J Biol Chem. 2013 Mar 22;288(12):8679-8690. doi: 10.1074/jbc.M112.409672. Epub 2013 Jan 18.
- PubMed ID
- 23335510 [ View in PubMed]
- Abstract
Natural killer (NK) cell recognition of the nonclassical human leukocyte antigen (HLA) molecule HLA-E is dependent on the presentation of a nonamer peptide derived from the leader sequence of other HLA molecules to CD94-NKG2 receptors. However, human cytomegalovirus can manipulate this central innate interaction through the provision of a "mimic" of the HLA-encoded peptide derived from the immunomodulatory glycoprotein UL40. Here, we analyzed UL40 sequences isolated from 32 hematopoietic stem cell transplantation recipients experiencing cytomegalovirus reactivation.
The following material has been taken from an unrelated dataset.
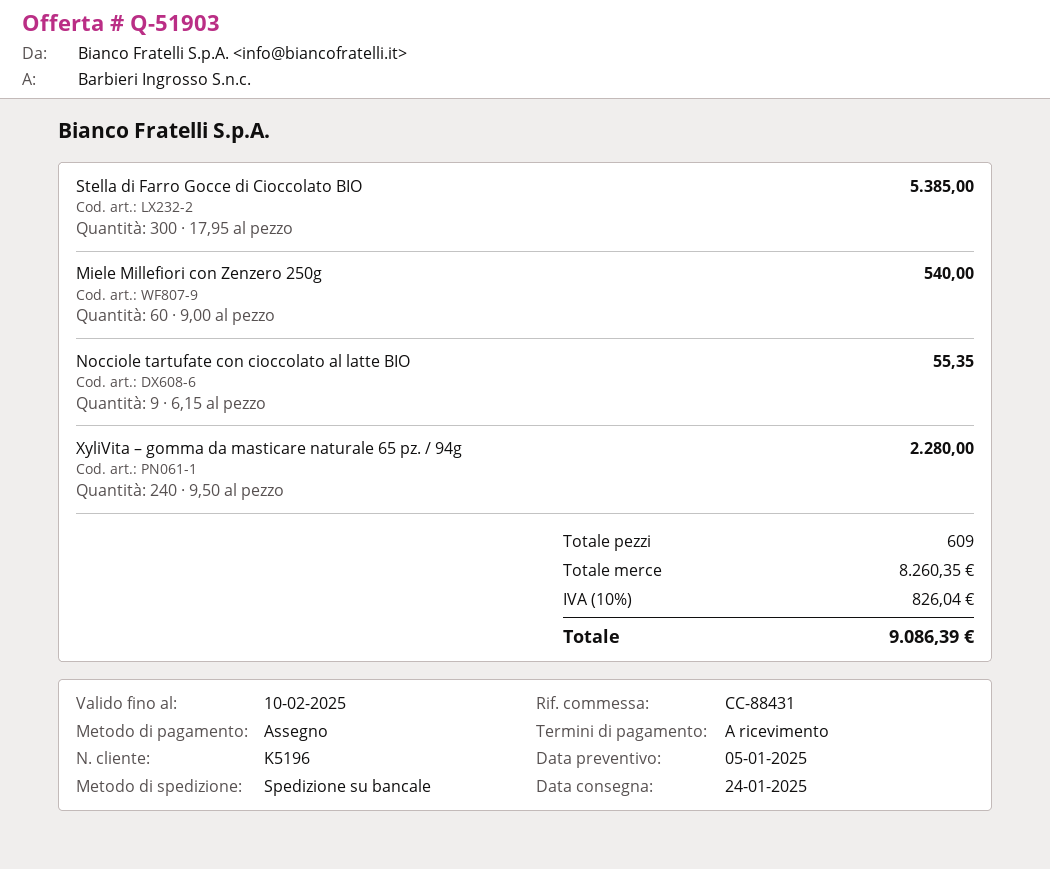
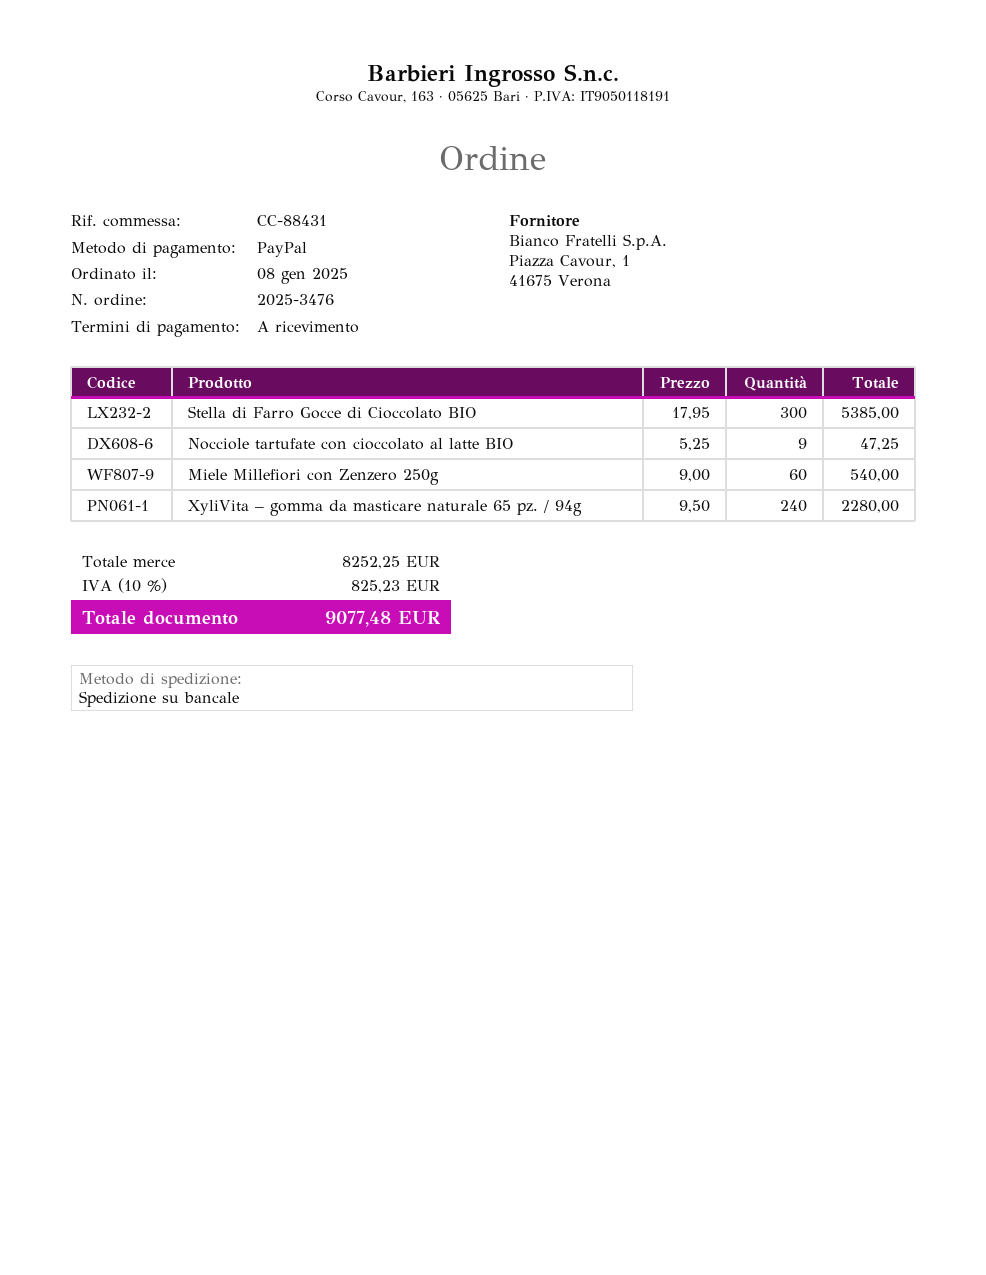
payment method: cheque -> PayPal
Nocciole tartufate con cioccolato al latte BIO: 9 x 6.15 = 55.35 -> 9 x 5.25 = 47.25
subtotal: 8260.35 -> 8252.25
tax: 10% = 826.04 -> 10% = 825.23
total: 9086.39 -> 9077.48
The UL40 protein showed a "polymorphic hot spot" within the region that encodes the HLA leader sequence mimic. Although all sequences that were identical to those encoded within HLA-I genes permitted the interaction between HLA-E and CD94-NKG2 receptors, other UL40 polymorphisms reduced the affinity of the interaction between HLA-E and CD94-NKG2 receptors. Furthermore, functional studies using NK cell clones expressing either the inhibitory receptor CD94-NKG2A or the activating receptor CD94-NKG2C identified UL40-encoded peptides that were capable of inhibiting target cell lysis via interaction with CD94-NKG2A, yet had little capacity to activate NK cells through CD94-NKG2C. The data suggest that UL40 polymorphisms may aid evasion of NK cell immunosurveillance by modulating the affinity of the interaction with CD94-NKG2 receptors.